HOW TO COMPLETE THIS TASK: Below are records; copy every line among them that contains the word "space".

DATA SUPPLIED:
-.-.-
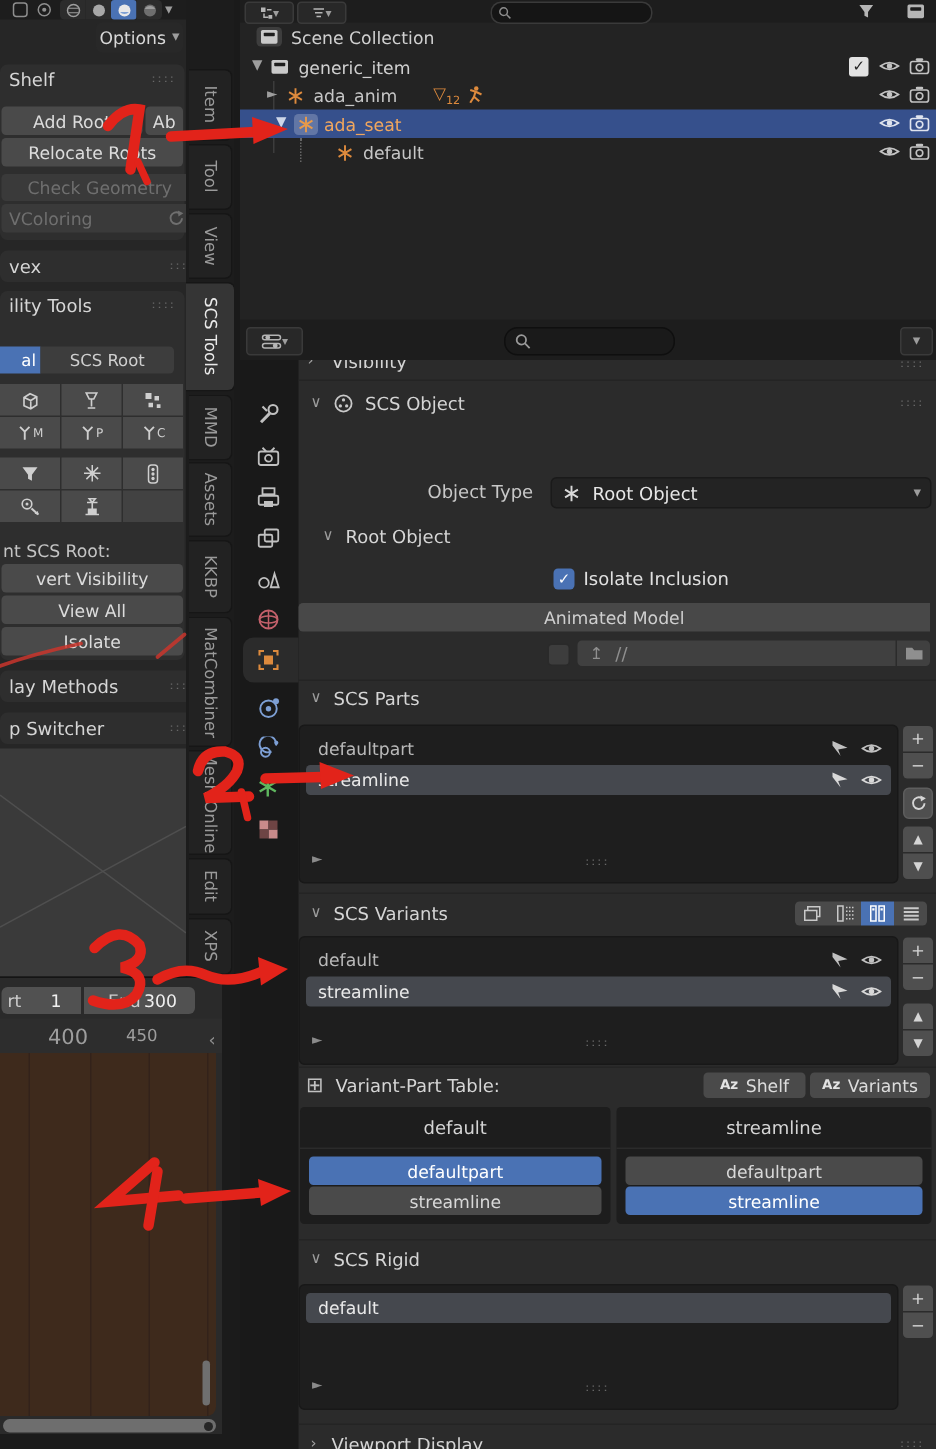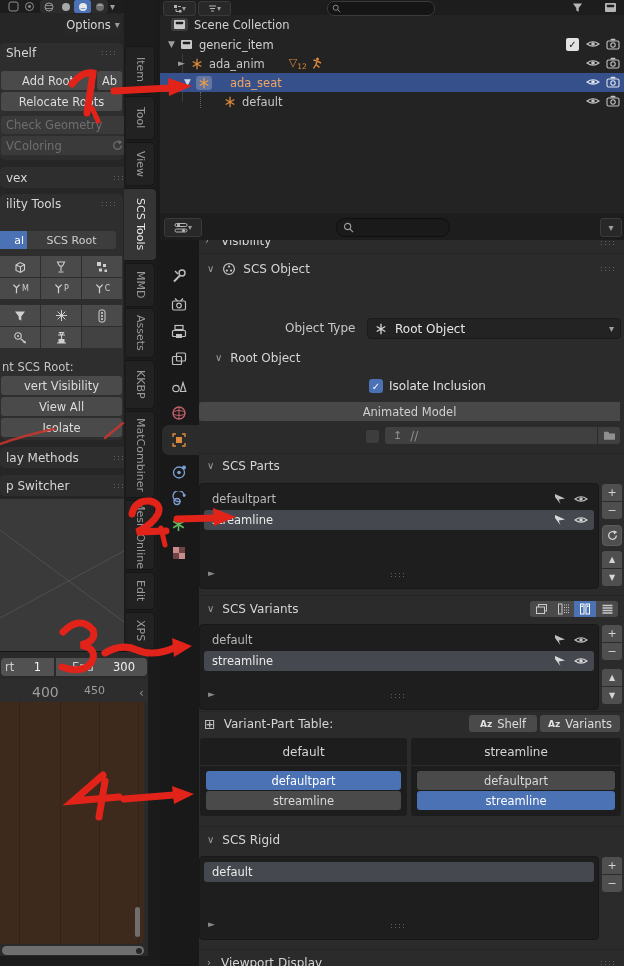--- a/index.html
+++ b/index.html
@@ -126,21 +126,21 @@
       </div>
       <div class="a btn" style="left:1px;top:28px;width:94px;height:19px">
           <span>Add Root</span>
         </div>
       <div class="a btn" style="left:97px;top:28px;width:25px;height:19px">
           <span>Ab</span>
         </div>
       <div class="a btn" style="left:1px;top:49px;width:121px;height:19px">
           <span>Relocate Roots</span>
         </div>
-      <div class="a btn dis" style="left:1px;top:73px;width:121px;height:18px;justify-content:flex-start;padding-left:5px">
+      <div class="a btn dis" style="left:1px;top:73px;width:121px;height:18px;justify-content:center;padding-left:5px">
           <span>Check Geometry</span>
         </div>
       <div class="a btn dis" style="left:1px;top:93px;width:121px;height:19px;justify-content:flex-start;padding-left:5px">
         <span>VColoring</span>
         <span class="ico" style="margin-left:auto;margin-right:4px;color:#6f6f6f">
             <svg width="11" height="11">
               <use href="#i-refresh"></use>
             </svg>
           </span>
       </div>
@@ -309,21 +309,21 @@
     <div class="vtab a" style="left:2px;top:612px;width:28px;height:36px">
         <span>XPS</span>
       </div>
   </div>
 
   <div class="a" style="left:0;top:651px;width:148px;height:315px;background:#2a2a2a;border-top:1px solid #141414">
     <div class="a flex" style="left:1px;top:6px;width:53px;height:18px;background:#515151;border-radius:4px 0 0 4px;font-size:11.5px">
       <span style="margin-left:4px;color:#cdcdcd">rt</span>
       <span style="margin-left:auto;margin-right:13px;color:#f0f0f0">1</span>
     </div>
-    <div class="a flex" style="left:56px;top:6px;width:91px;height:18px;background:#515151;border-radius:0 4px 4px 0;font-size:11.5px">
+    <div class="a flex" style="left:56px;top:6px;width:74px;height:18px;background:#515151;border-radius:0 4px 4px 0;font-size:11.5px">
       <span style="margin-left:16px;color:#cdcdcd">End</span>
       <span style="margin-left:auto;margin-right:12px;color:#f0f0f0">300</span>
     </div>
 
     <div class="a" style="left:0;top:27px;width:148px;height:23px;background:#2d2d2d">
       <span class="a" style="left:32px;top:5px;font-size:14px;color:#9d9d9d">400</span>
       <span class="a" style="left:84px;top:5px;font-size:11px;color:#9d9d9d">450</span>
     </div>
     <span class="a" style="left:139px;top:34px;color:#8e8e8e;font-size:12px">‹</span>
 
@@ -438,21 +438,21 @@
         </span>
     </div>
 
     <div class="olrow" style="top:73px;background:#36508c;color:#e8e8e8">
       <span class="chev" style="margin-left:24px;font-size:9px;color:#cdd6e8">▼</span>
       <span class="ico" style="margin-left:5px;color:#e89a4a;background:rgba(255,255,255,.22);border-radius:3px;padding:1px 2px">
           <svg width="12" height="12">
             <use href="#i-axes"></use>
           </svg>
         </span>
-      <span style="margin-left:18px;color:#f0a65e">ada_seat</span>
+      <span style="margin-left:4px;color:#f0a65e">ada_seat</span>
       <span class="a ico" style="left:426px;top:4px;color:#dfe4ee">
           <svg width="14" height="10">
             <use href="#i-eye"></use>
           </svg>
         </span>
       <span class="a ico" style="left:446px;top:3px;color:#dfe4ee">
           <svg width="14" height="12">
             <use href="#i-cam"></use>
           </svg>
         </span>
-.-.-
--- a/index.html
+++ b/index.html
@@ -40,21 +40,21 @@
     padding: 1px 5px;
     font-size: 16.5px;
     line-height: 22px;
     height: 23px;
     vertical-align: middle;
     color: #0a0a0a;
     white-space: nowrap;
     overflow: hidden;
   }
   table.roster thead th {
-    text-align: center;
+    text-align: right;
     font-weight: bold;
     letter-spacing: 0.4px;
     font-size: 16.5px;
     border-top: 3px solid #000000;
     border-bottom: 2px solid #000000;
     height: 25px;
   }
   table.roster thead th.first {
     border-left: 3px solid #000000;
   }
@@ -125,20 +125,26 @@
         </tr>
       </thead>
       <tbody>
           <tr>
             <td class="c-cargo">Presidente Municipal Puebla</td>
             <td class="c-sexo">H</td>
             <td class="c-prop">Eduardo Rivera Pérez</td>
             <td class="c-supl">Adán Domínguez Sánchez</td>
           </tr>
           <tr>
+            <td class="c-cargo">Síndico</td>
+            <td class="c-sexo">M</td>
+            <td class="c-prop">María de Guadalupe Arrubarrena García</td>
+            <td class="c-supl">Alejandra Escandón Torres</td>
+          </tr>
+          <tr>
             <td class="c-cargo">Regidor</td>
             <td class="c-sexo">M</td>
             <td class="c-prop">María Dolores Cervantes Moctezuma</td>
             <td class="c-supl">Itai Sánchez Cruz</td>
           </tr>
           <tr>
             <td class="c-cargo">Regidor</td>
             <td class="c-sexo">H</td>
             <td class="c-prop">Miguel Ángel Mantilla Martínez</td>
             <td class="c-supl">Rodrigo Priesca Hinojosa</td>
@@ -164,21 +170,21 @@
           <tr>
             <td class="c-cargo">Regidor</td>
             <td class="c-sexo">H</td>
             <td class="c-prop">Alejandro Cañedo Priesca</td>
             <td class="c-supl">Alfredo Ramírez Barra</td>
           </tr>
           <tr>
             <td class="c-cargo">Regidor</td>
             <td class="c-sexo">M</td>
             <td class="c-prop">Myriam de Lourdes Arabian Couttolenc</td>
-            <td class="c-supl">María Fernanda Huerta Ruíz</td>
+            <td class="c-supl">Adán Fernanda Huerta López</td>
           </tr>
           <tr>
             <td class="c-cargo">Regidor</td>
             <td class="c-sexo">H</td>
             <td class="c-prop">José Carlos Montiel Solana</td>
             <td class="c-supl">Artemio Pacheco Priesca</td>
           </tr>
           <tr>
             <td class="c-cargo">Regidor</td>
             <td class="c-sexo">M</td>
-.-.-
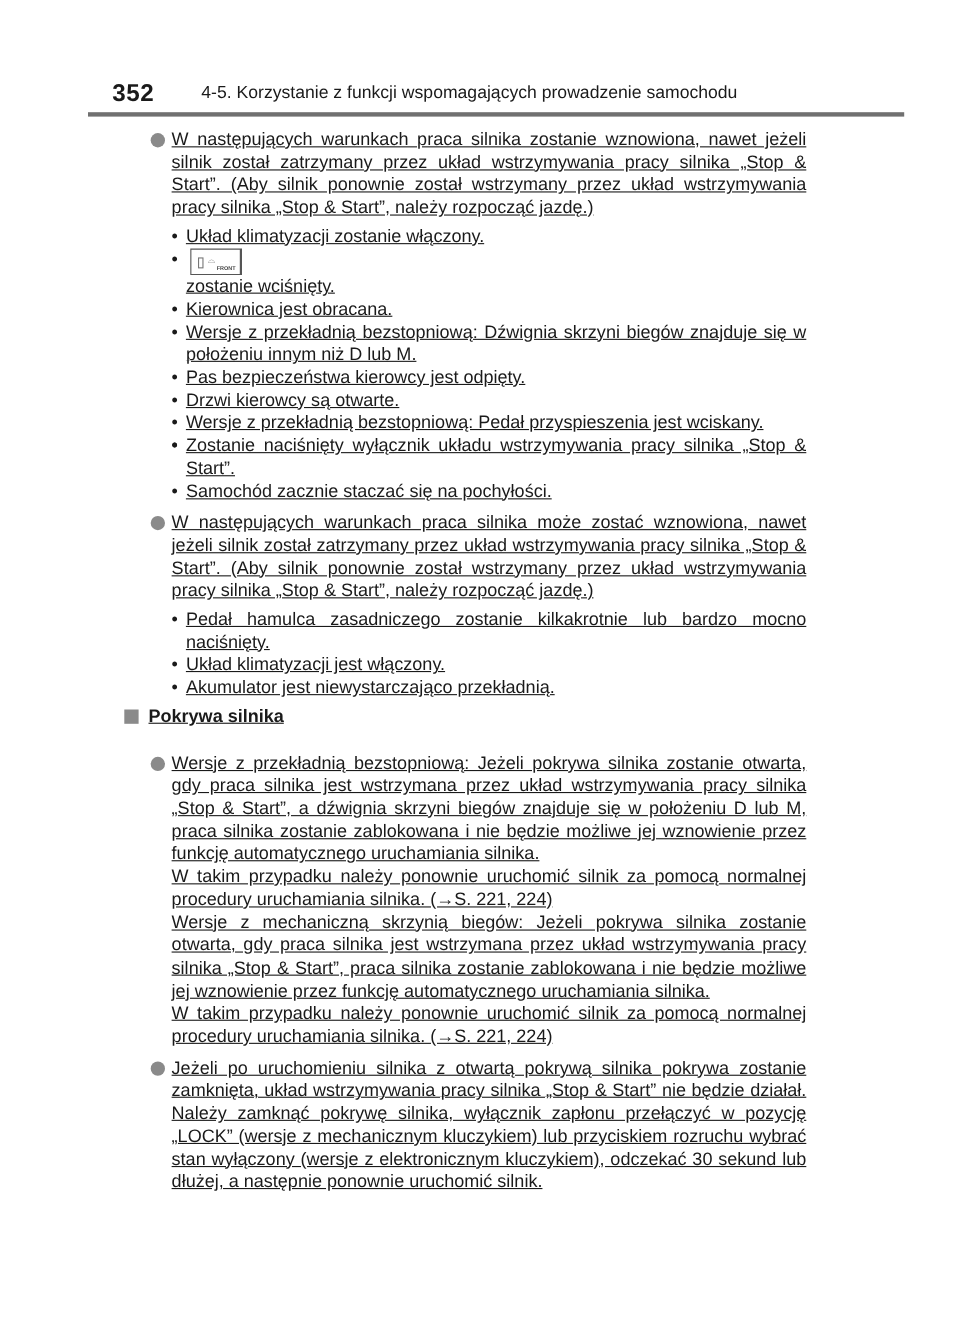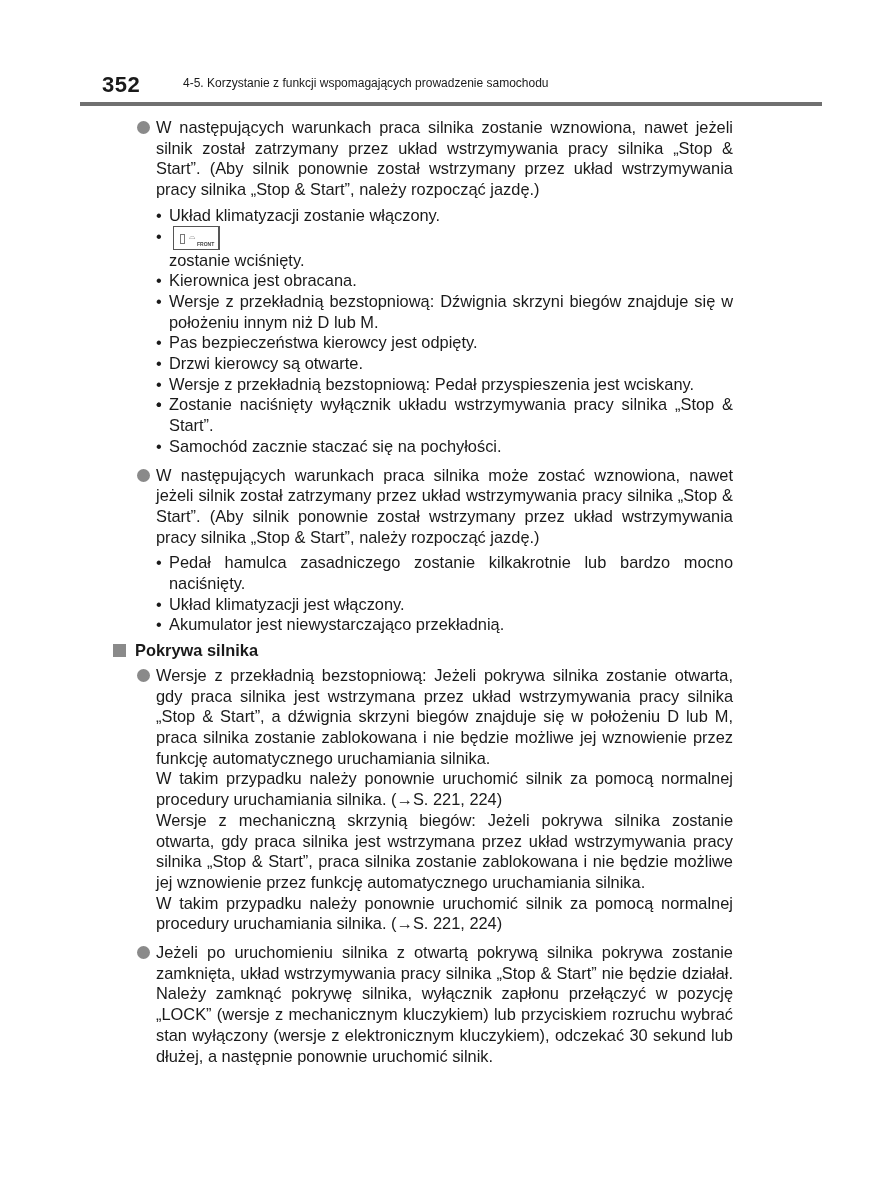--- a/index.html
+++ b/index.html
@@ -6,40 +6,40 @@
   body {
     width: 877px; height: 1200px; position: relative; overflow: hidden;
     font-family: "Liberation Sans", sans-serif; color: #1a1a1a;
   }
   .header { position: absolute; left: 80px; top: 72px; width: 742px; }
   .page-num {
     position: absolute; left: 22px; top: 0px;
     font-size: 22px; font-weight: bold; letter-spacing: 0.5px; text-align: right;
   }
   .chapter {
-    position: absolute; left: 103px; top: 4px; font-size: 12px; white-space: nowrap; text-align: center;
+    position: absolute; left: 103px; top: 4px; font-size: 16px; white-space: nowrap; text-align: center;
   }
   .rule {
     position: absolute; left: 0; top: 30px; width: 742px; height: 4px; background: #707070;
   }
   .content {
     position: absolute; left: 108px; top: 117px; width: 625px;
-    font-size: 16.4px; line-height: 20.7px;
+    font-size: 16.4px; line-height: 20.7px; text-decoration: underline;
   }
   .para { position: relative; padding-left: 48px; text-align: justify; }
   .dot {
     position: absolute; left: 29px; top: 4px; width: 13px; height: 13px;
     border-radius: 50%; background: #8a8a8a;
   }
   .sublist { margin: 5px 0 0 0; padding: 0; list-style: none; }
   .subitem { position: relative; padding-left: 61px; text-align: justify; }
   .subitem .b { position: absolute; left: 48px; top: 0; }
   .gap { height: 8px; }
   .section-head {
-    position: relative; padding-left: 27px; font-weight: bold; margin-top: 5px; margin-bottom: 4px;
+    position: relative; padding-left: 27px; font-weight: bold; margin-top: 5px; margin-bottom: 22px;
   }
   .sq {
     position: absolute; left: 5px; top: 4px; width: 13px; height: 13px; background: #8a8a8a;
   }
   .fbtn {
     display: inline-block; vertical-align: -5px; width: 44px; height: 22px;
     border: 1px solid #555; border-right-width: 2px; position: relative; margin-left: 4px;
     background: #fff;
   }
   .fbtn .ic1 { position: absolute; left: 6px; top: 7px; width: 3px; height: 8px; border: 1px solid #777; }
-.-.-
OUTPUT OF THE EXERCISE:
     white-space: nowrap;
-    position: absolute; left: 103px; top: 4px; font-size: 12px; white-space: nowrap; text-align: center;
+    position: absolute; left: 103px; top: 4px; font-size: 16px; white-space: nowrap; text-align: center;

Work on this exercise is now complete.